§ PROBLEM STATEMENT: No picture belongs in the answer, which must hold exactly the lines from the one with "- Total lifetime hours of coding: N/A" through the final line below.

___ INPUT RECORDS

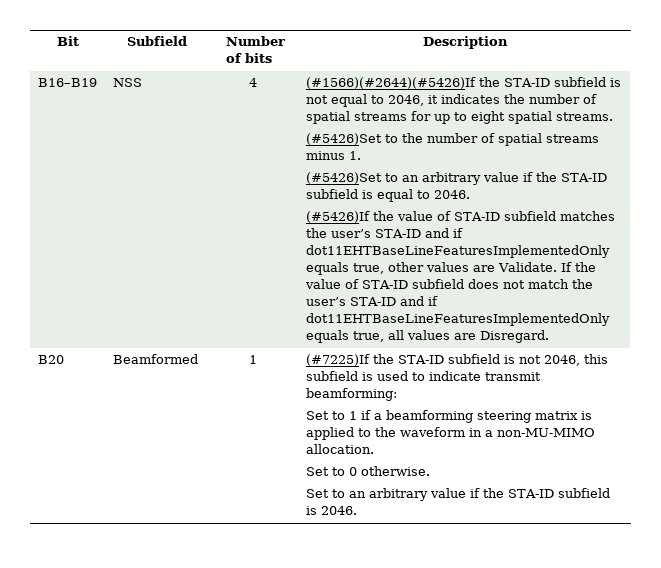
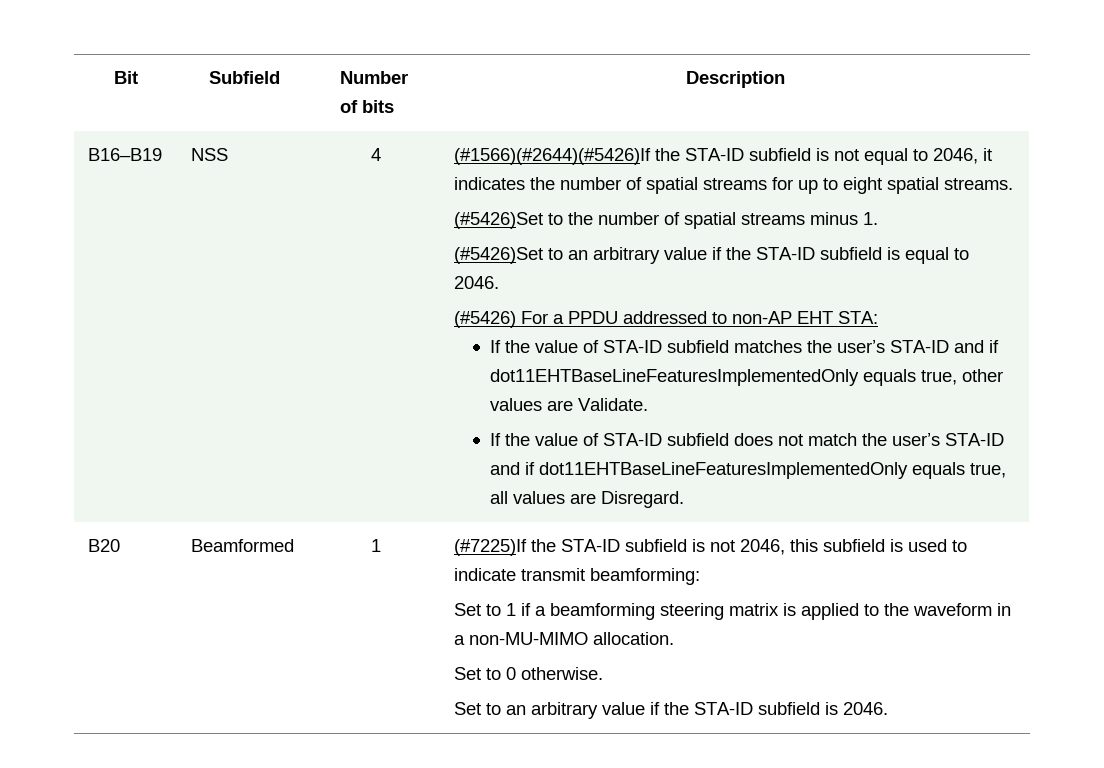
- (#5426)If the value of STA-ID subfield matches the user’s STA-ID and if dot11EHTBaseLineFeaturesImplementedOnly equals true, other values are Validate. If the value of STA-ID subfield does not match the user’s STA-ID and if dot11EHTBaseLineFeaturesImplementedOnly equals true, all values are Disregard.
+ (#5426) For a PPDU addressed to non-AP EHT STA:
+ If the value of STA-ID subfield matches the user’s STA-ID and if dot11EHTBaseLineFeaturesImplementedOnly equals true, other values are Validate.
+ If the value of STA-ID subfield does not match the user’s STA-ID and if dot11EHTBaseLineFeaturesImplementedOnly equals true, all values are Disregard.

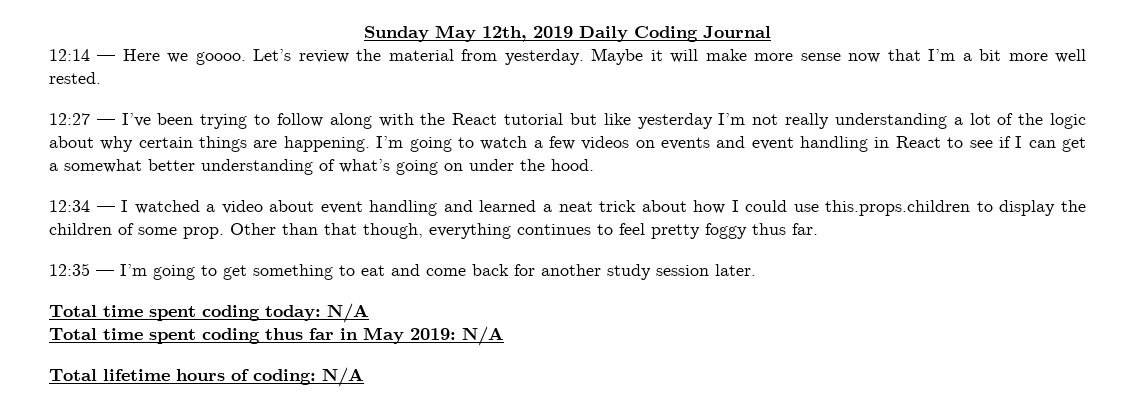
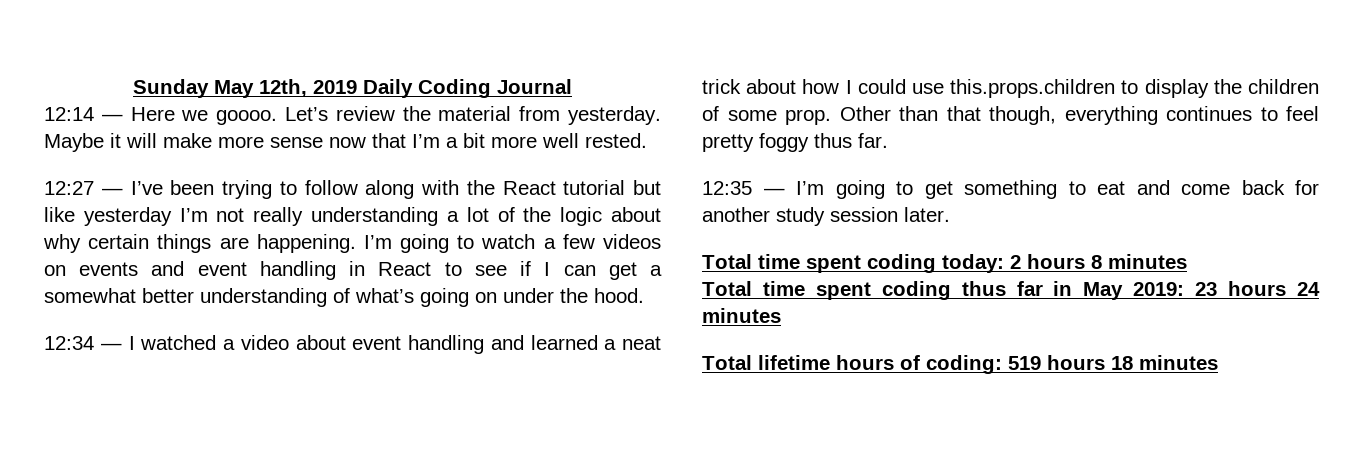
- Total time spent coding today: N/A
+ Total time spent coding today: 2 hours 8 minutes
- Total time spent coding thus far in May 2019: N/A
+ Total time spent coding thus far in May 2019: 23 hours 24 minutes
- Total lifetime hours of coding: N/A
+ Total lifetime hours of coding: 519 hours 18 minutes

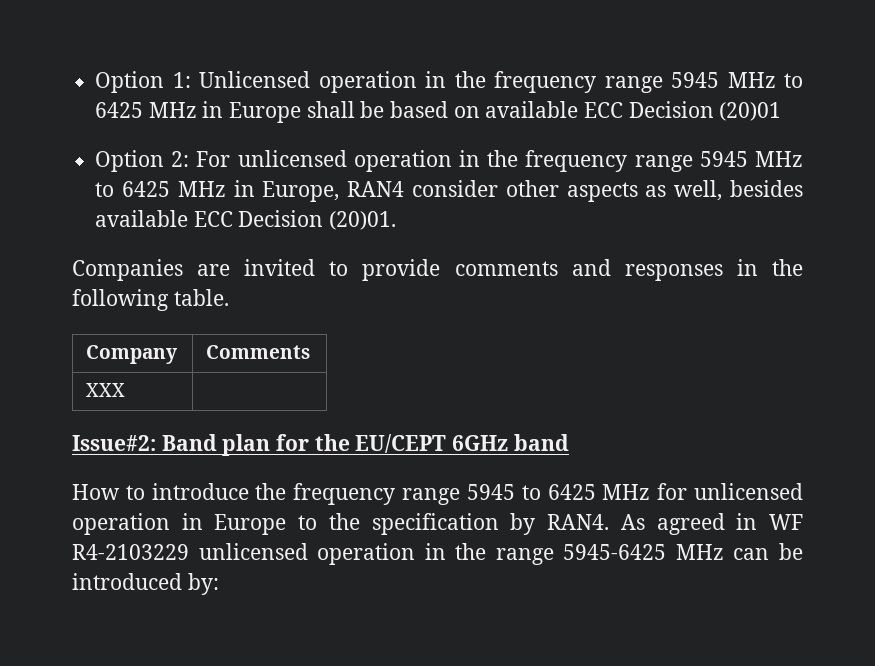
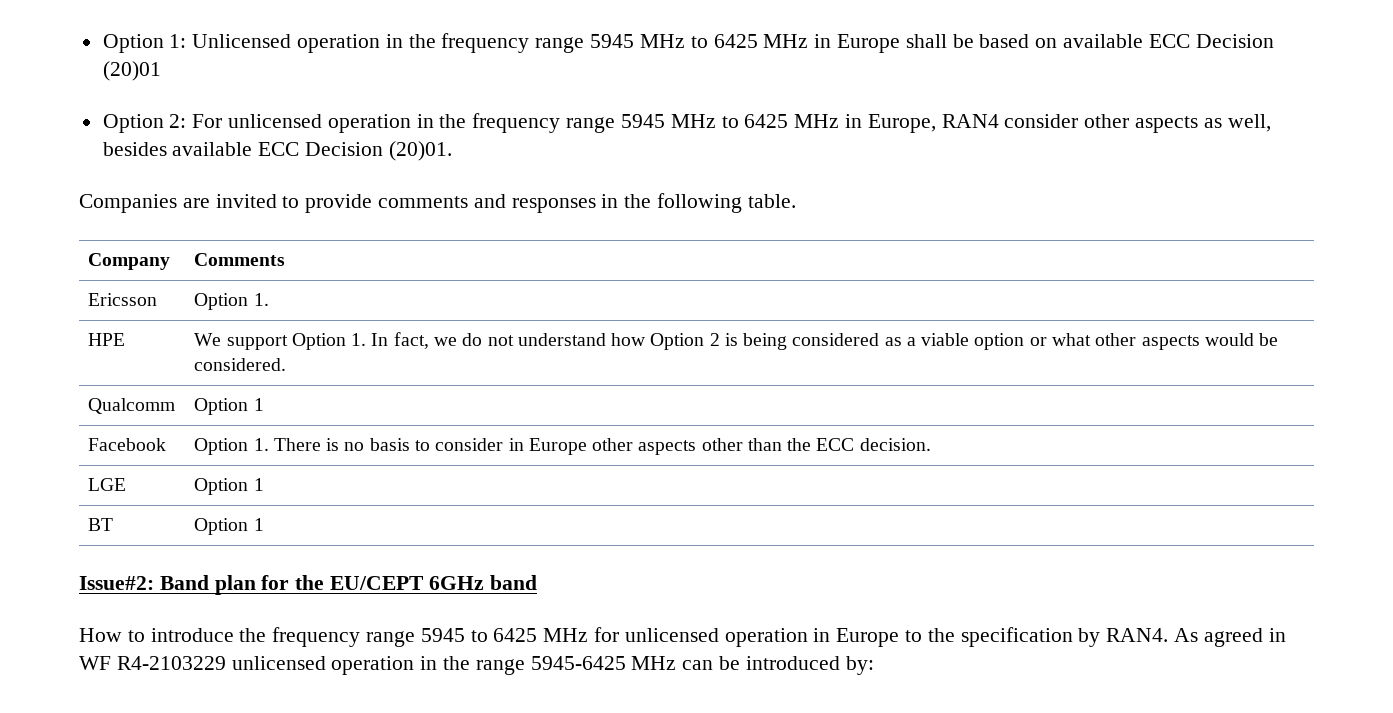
- XXX |
+ Ericsson | Option 1.
+ HPE | We support Option 1. In fact, we do not understand how Option 2 is being considered as a viable option or what other aspects would be considered.
+ Qualcomm | Option 1
+ Facebook | Option 1. There is no basis to consider in Europe other aspects other than the ECC decision.
+ LGE | Option 1
+ BT | Option 1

______

§ EXERCISE RESPONSE:
- Total lifetime hours of coding: N/A
+ Total lifetime hours of coding: 519 hours 18 minutes

- XXX |
+ Ericsson | Option 1.
+ HPE | We support Option 1. In fact, we do not understand how Option 2 is being considered as a viable option or what other aspects would be considered.
+ Qualcomm | Option 1
+ Facebook | Option 1. There is no basis to consider in Europe other aspects other than the ECC decision.
+ LGE | Option 1
+ BT | Option 1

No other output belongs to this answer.